画素が足りていても、間に物があれば映りません。 遠隔巡視の配置検討では、画素密度と同じくらい「どこが隠れるか」が効きます。 このページでは、本アプリが遮蔽をどう判定しているかと、死角を減らす考え方を説明します。

1. 遮蔽の判定は「見通し線が物を貫くか」

カメラから対象へ引いた直線(見通し線)が構造物と交われば、そこは見えません。 本アプリでは構造物を直方体として扱い、カメラと対象の間で 線分が箱と交差するかを調べます。対象は面としてサンプリングし、 遮られなかった割合を可視率として返します。

直方体近似は安全側の割り切りです。実物の凹凸・開口部・ 屋根形状は考慮しないため、「見える」と出た場所が実際は見えないことは基本的にありませんが、 その逆(実際は隙間から見える)はあり得ます。

2. 死角は奥へ行くほど広がる

壁の幅が変わらなくても、死角は奥へ行くほど横に広がります。カメラに近い障害物ほど、 広い範囲を隠すということです。小さな仮設物でも、カメラのすぐ前にあると 敷地の奥半分を失うことがあります。

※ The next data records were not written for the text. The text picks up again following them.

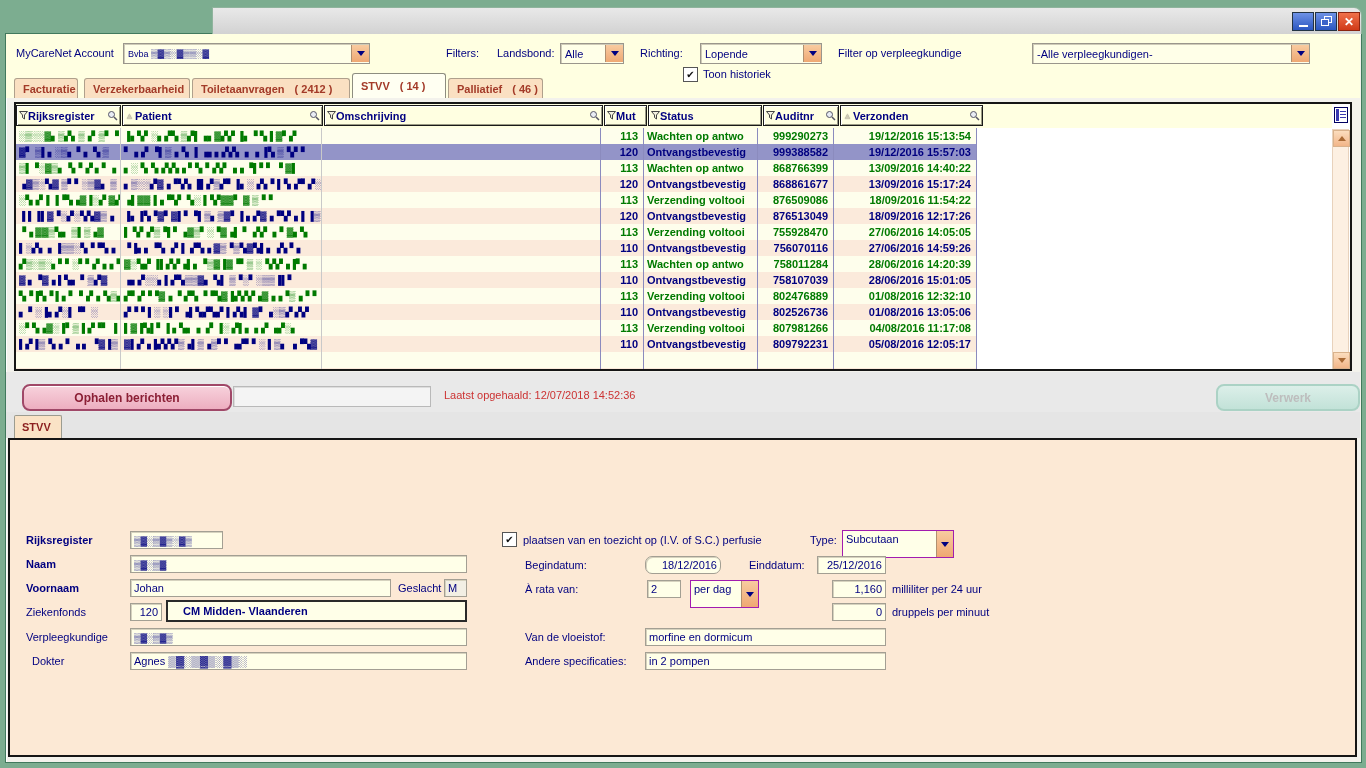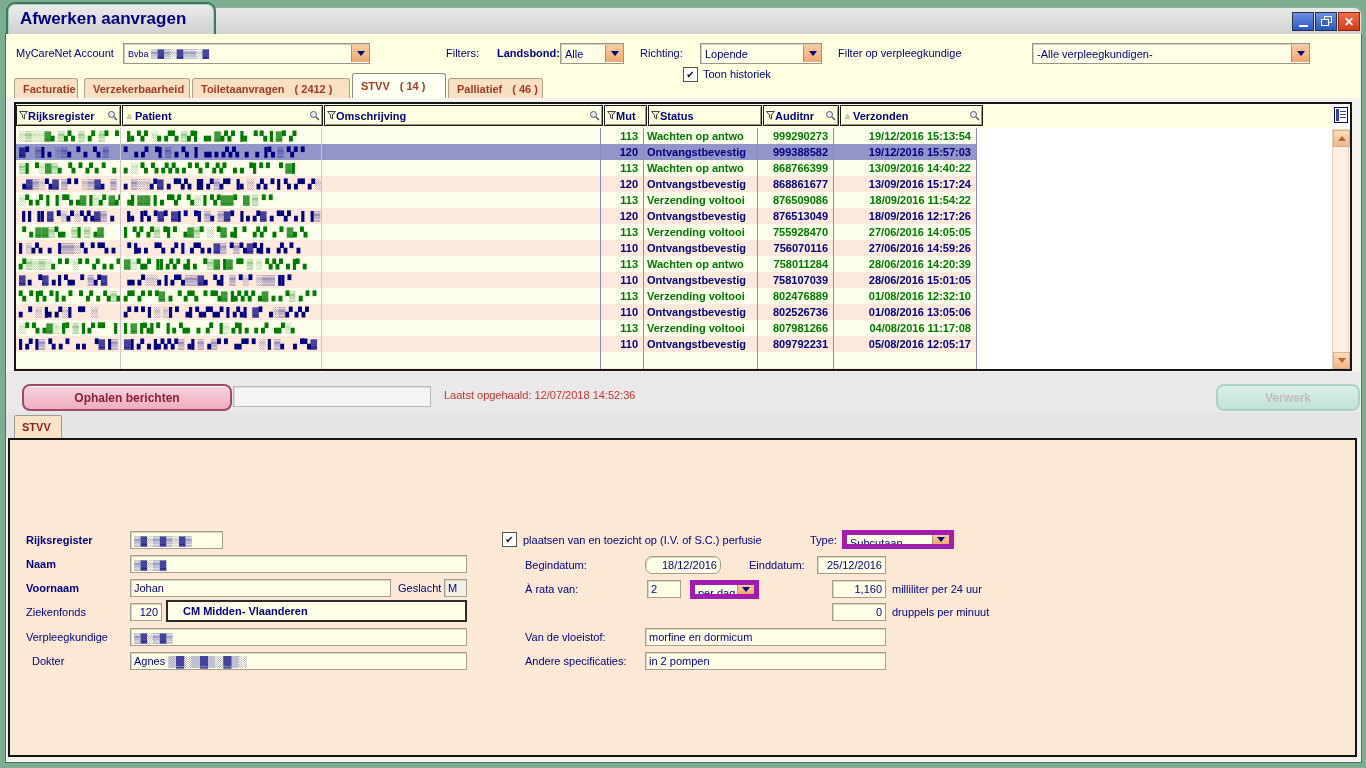--- a/index.html
+++ b/index.html
@@ -109,9 +109,6 @@
 
 <div class="abs" id="titlebar">
   <div class="abs" id="title-rest"></div>
-  <div class="abs" id="title-tab">
-    <div class="abs" id="title-text">Afwerken aanvragen</div>
-  </div>
   <div class="abs winbtn blue" id="btn-min">
     <div class="bar"></div>
   </div>

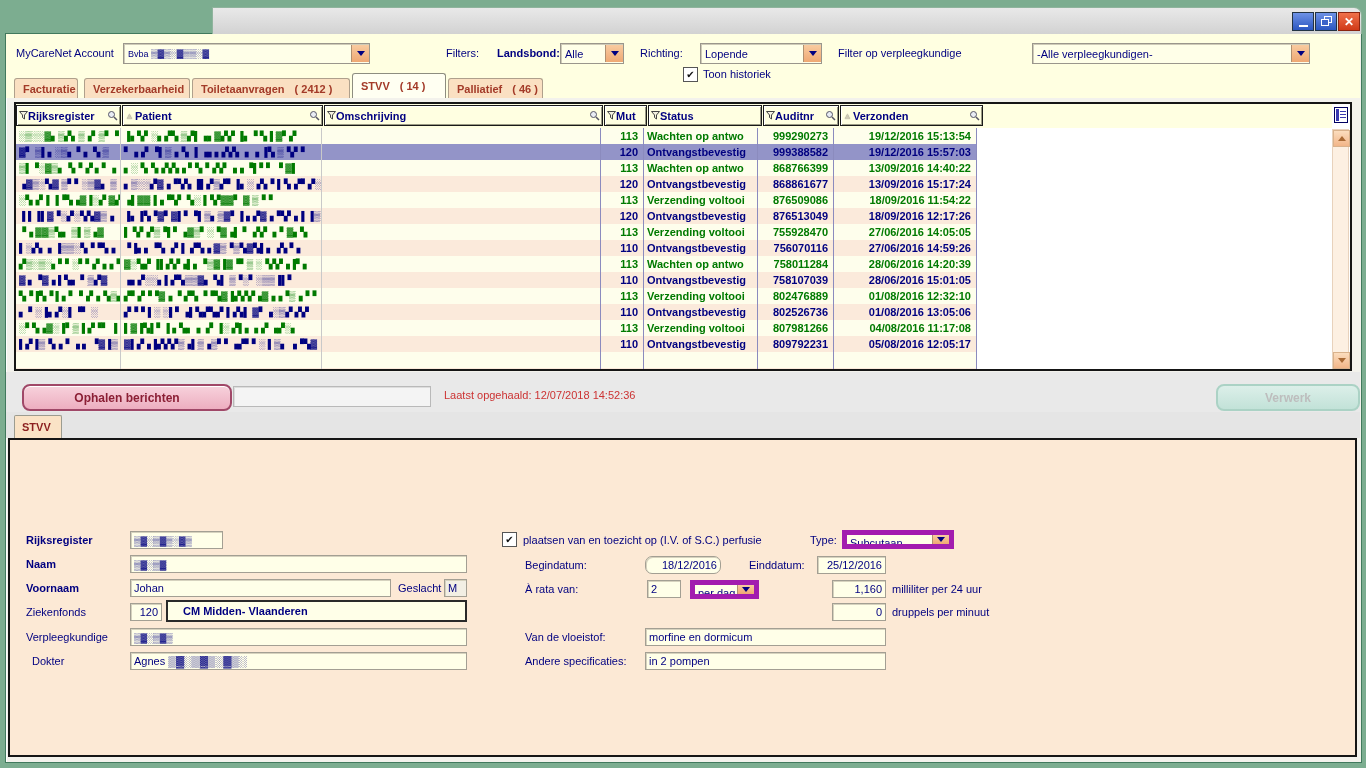--- a/index.html
+++ b/index.html
@@ -132,7 +132,7 @@
       </span>
   </div>
   <span class="abs tlabel" style="left:440px;top:13px;">Filters:</span>
-  <span class="abs tlabel" style="left:491px;top:13px;font-weight:bold;">Landsbond:</span>
+  <span class="abs tlabel" style="left:491px;top:13px;">Landsbond:</span>
   <div class="abs combo" style="left:554px;top:9px;width:62px;">
     <span class="cval">Alle</span>
     <span class="cbtn">

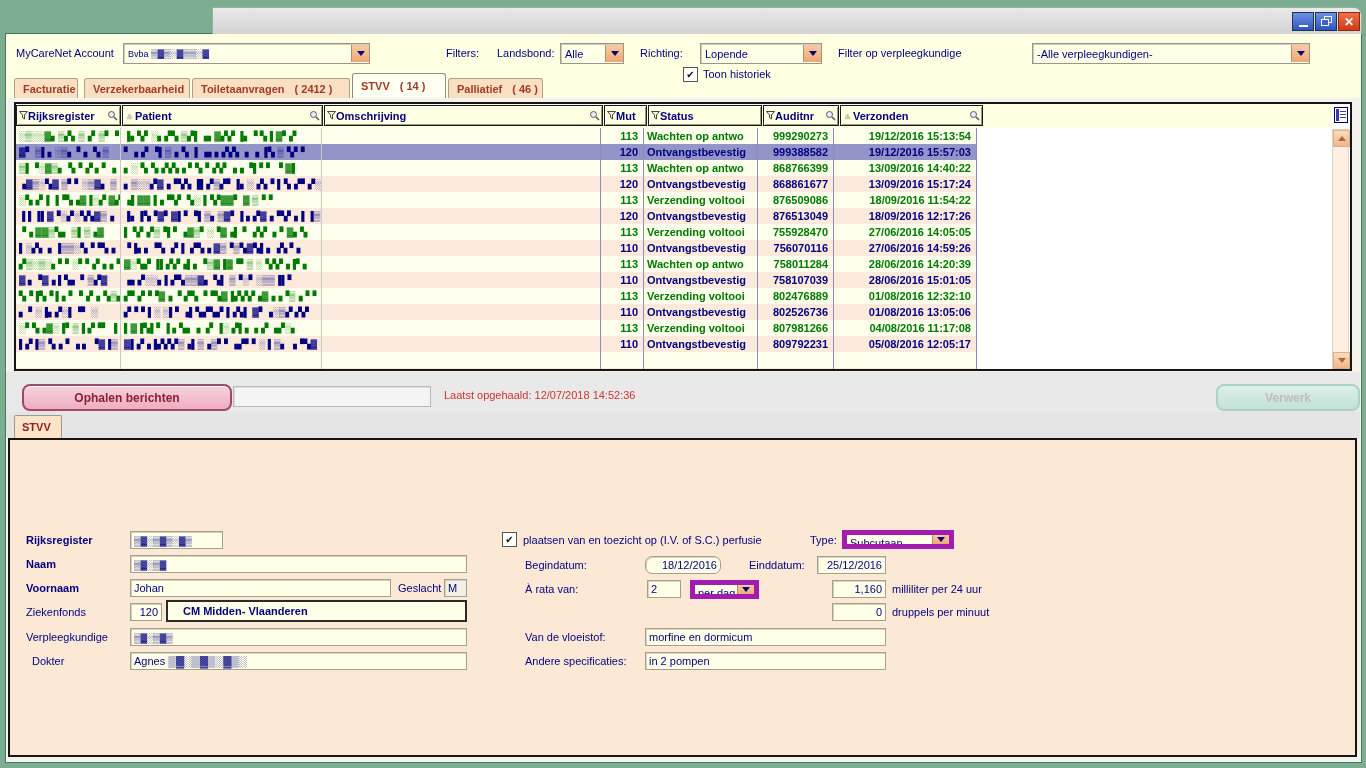--- a/index.html
+++ b/index.html
@@ -96,7 +96,7 @@
     box-shadow:inset 1px 1px 0 #D6D2BE;}
   .fld.right{text-align:right;}
   .fld.gray{background:#F2EFE4;}
-  .fcombo{position:absolute;height:19px;display:flex;background:#FFFFE8;border:5px solid #a21caf;
+  .fcombo{position:absolute;height:28px;display:flex;background:#FFFFE8;border:1px solid #a21caf;
     box-sizing:border-box;}
   .fcombo .cval{flex:1;padding:0 3px;line-height:17px;color:#000080;overflow:hidden;white-space:nowrap;}
   .fcombo .cbtn{width:16px;background:linear-gradient(#F8CBA0,#EFA873);border-left:1px solid #B09070;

壁がつくる死角の上面図壁 幅4mカメラ6m12m18m死角(見えない範囲)壁の幅は変わらないのに、奥へ行くほど死角は横に広がる

図1: 壁がつくる死角(上面図)。近い障害物ほど影が大きい

障害物までの距離が半分になると、同じ幅の障害物が隠す範囲はおおよそ倍になります。 「カメラの近くに物を置かない」ことが、台数を増やすより先に効く対策です。

3. 台数より「角度」を変える

同じ方向からもう 1 台足しても、死角はほとんど同じ場所に残ります。違う角度から見る 2 台目を置くと、死角どうしが重なる部分だけが 本当の死角になり、面積は大きく減ります。

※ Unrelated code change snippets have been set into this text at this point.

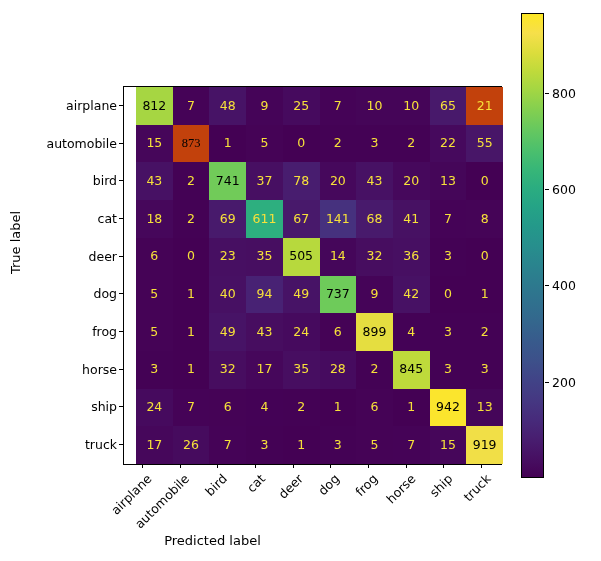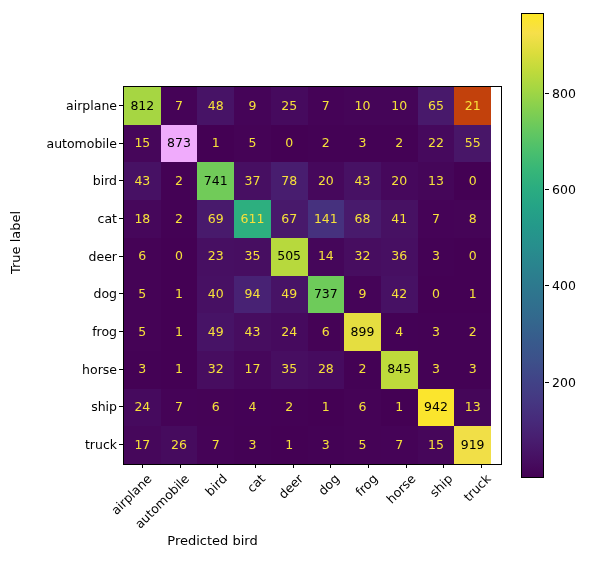--- a/index.html
+++ b/index.html
@@ -35,7 +35,7 @@
   }
   #matrix-grid {
     position: absolute;
-    left: 0; top: 0;
+    left: 12px; top: 0;
     width: 367px;
     height: 377px;
     display: grid;

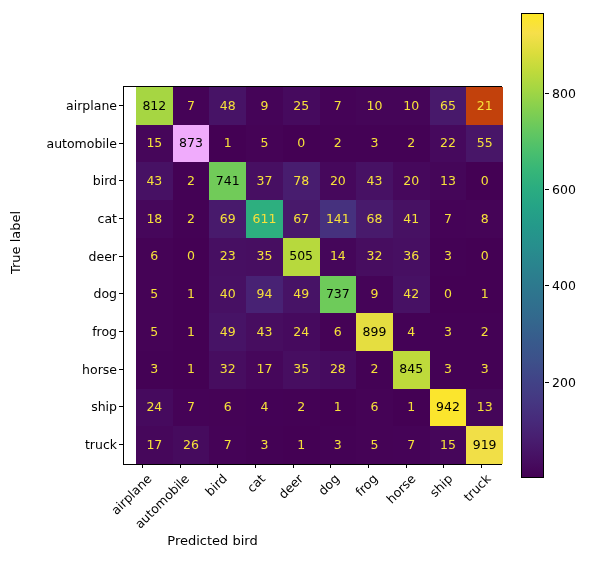--- a/index.html
+++ b/index.html
@@ -185,7 +185,7 @@
         <div class="cell" style="background: rgb(70, 6, 90);">
           <span style="color: rgb(247, 225, 58);">15</span>
         </div>
-        <div class="cell" style="background: #f0abfc;">
+        <div class="cell" style="background: #c2410c; font-family: Liberation Serif, serif;">
           <span style="color: rgb(0, 0, 0);">873</span>
         </div>
         <div class="cell" style="background: rgb(68, 1, 84);">

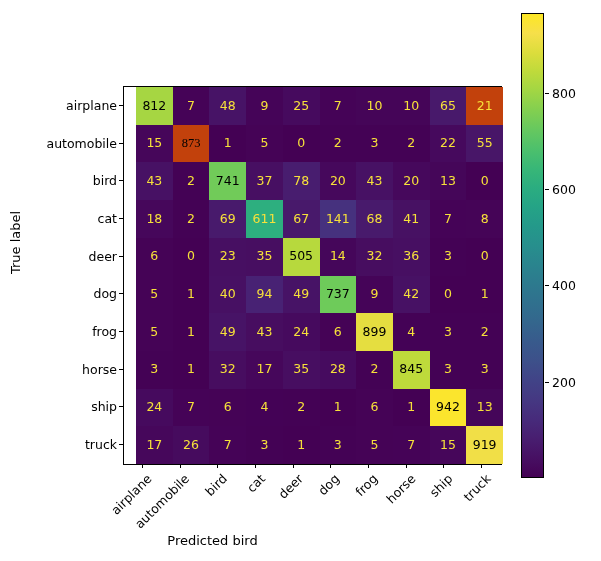--- a/index.html
+++ b/index.html
@@ -503,7 +503,7 @@
 
   <div id="ylabel">True label</div>
   <div id="xlabel">
-    <span id="xlabel-inner">Predicted bird</span>
+    <span id="xlabel-inner">Predicted label</span>
   </div>
 
   <div id="colorbar-wrap">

2台のカメラで死角を埋める上面図カメラ1カメラ22台でも残る死角両方の影が重なった濃い部分だけが、2台でも見えない範囲

図2: 角度を変えた 2 台目。重なった部分だけが残る死角

4. 体験: 壁の位置とカメラ高さで可視率がどう変わるか

対象(人)の可視率
0%
L2(要求可視率 70%)
満たさない

カメラ 12m 先の人(幅 0.5m・高さ 1.7m)と、6m 地点の 壁(幅 4m・高さ 3m)の関係。 可視率はエンジンの computeTargetVisibility による計算値で、要求可視率は仮設定値(ASSUMED)です。

カメラを高くすると、低い障害物の上から見下ろせるため可視率が上がります。 ただし高くするほど対象までの距離も伸び、画素密度は下がります (高さと画素密度のトレードオフ)。

5. 配置検討でのチェック手順

  1. ③構造物 で、実際に建つ建物・仮囲い・資材置場を置く(工程ごとに変わる点に注意)
  2. ②カメラ でカバレッジを表示し、赤(不可視)の広がりを見る
  3. 赤が残る場所に対し、まず角度を変えた位置への移動を試す
  4. それでも埋まらない場合に、2 台目の追加や設置高さの見直しを検討する
  5. 工程を切り替えて、後の工程で建つ構造物が死角を作らないか確認する

2D カバレッジの塗り分けは上面図近似のため、カメラや構造物の高さ関係は考慮していません。高い位置から低い障害物を越えて 見えるケースは、対象を置いた 3D の可視率評価で確認してください。